Les émissions de GES de l'UdeS en 2016-2017 ont été réduites de 30,9 % par rapport aux émissions de 1990-1991. Ce résultat dépasse largement la cible du gouvernement du Québec qui prévoit une réduction de 20 % d'ici 2020.

Ces mesures ont fait en sorte que, dès 2009-2010, l'UdeS a atteint l'objectif de diminution de 6,0 % de ses émissions de GES par rapport aux émissions de 1990-1991. Cet objectif avait été fixé par le ministère de l'Éducation et de l'Enseignement supérieur (MÉES) en appliquant la cible du Protocole de Kyoto aux établissements d'enseignement supérieur.

En 2016-2017, les émissions de GES de l'UdeS se situent même largement sous la cible québécoise pour 2020 qui prévoit une réduction de 20 % des émissions par rapport à 1990.

Émissions de gaz à effet de serre

(en tonnes équivalent CO2)

Depuis 2002-2003, l’UdeS a réussi à découpler la croissance de ses émissions de GES de celle de ses activités, donc à «décarboniser»  ses activités.
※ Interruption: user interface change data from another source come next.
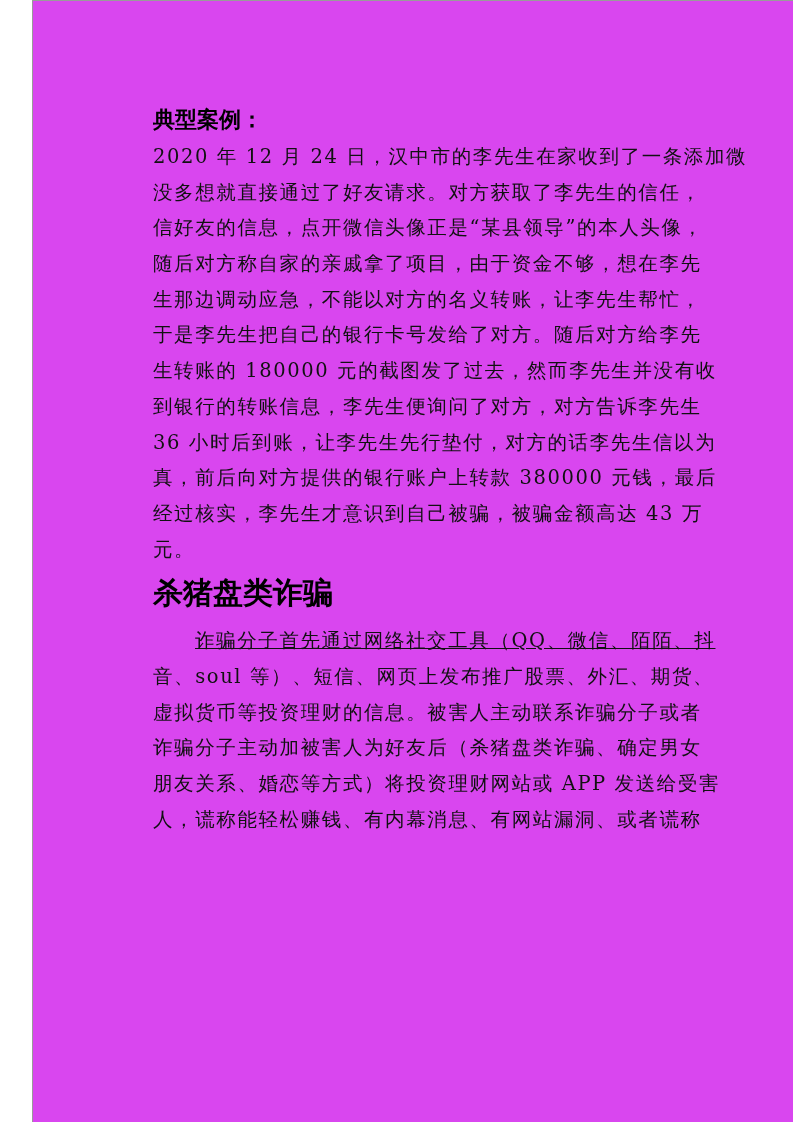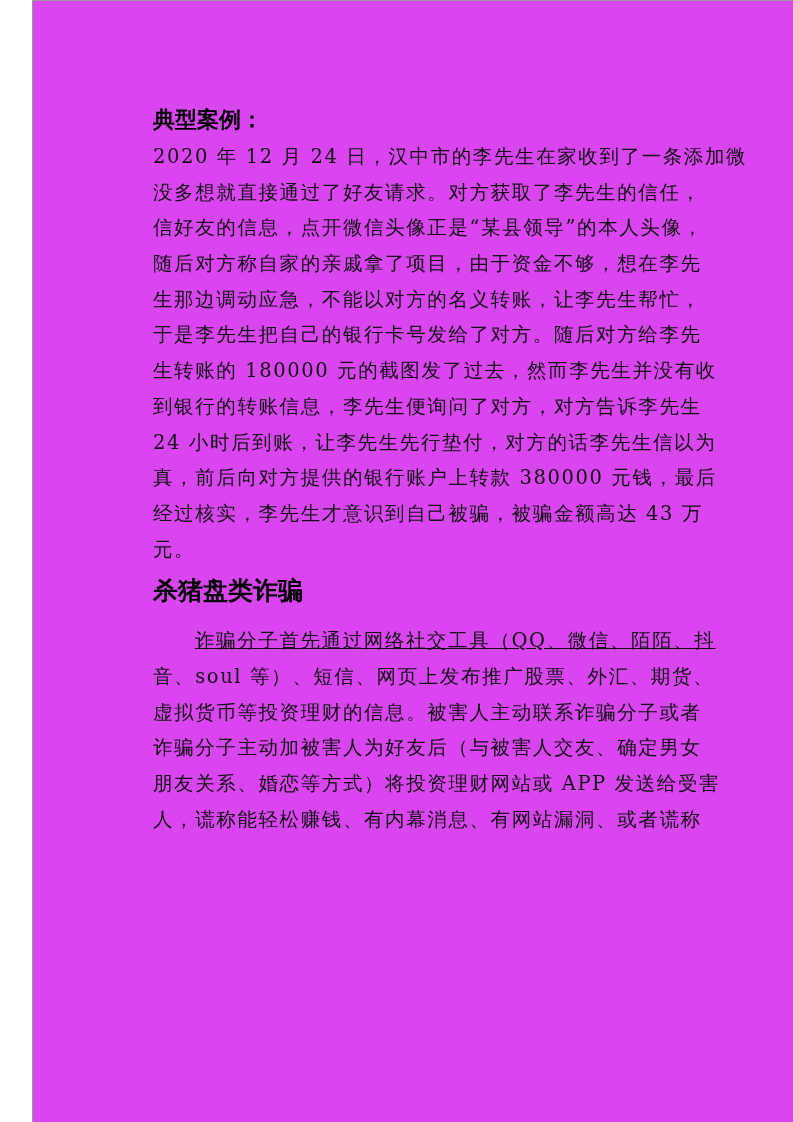"24 小时后到账，让李先生先行垫付，对方的话李先生信以为" span.line { text: 24 -> 36 }
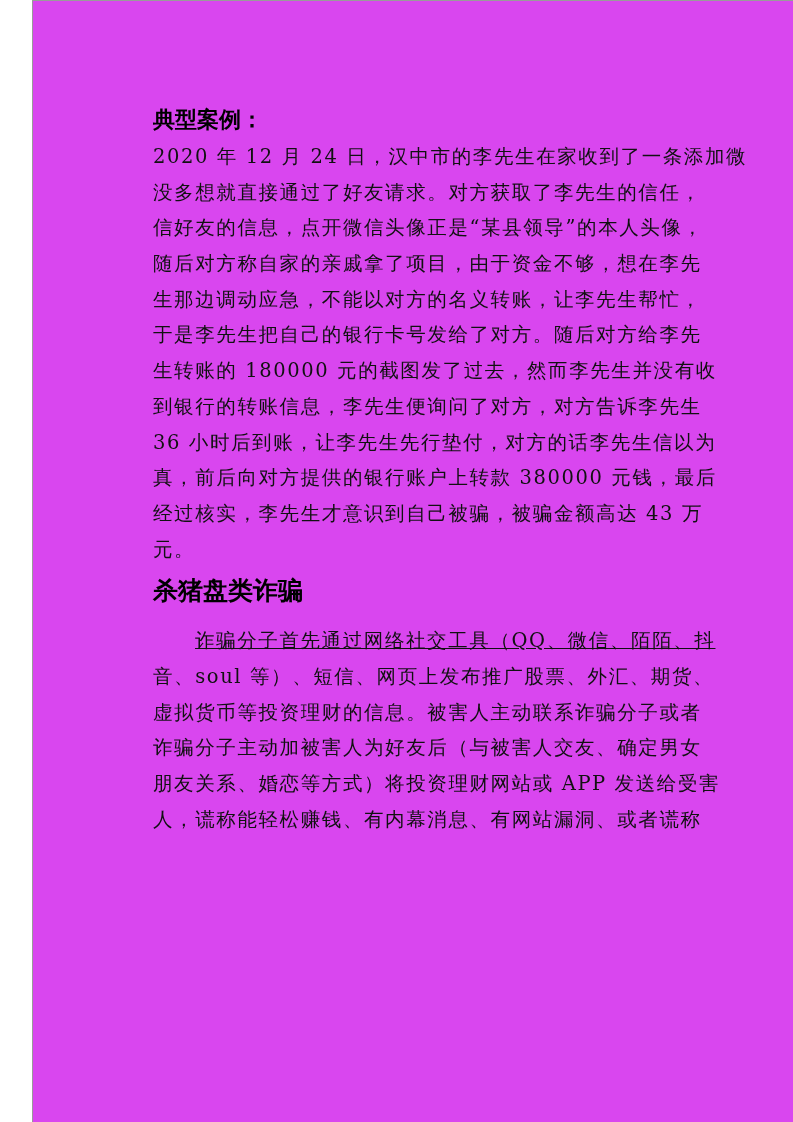"杀猪盘类诈骗" .h1 { font-family: Liberation Mono, monospace -> none; font-size: 25px -> 30px }
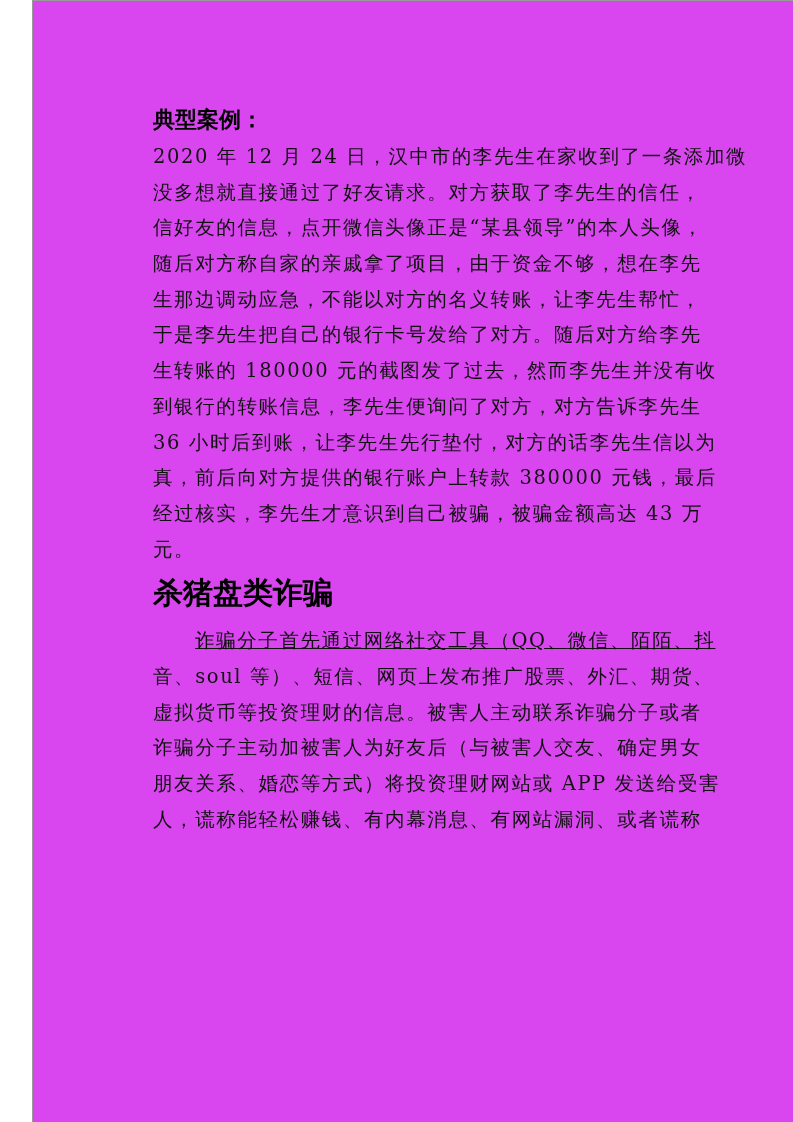"诈骗分子主动加被害人为好友后（与被害人交友、确定男女" span.line { text: 与被害人交友 -> 杀猪盘类诈骗 }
Cette réduction de 30,9 % de ses émissions par rapport au niveau de 1990-1991 est d'autant plus significative que l'Université de Sherbrooke a connu au cours de cette période un développement majeur au niveau de l'enseignement et de la recherche, engendrant ainsi une majoration de 61,4 % de l'effectif étudiant et de 133,8 % de la superficie des bâtiments des trois campus. Ce faisant, particulièrement depuis 2002-2003, l'UdeS a réussi à découpler la croissance de ses émissions de celle de ses activités, donc à « décarboniser ses activités».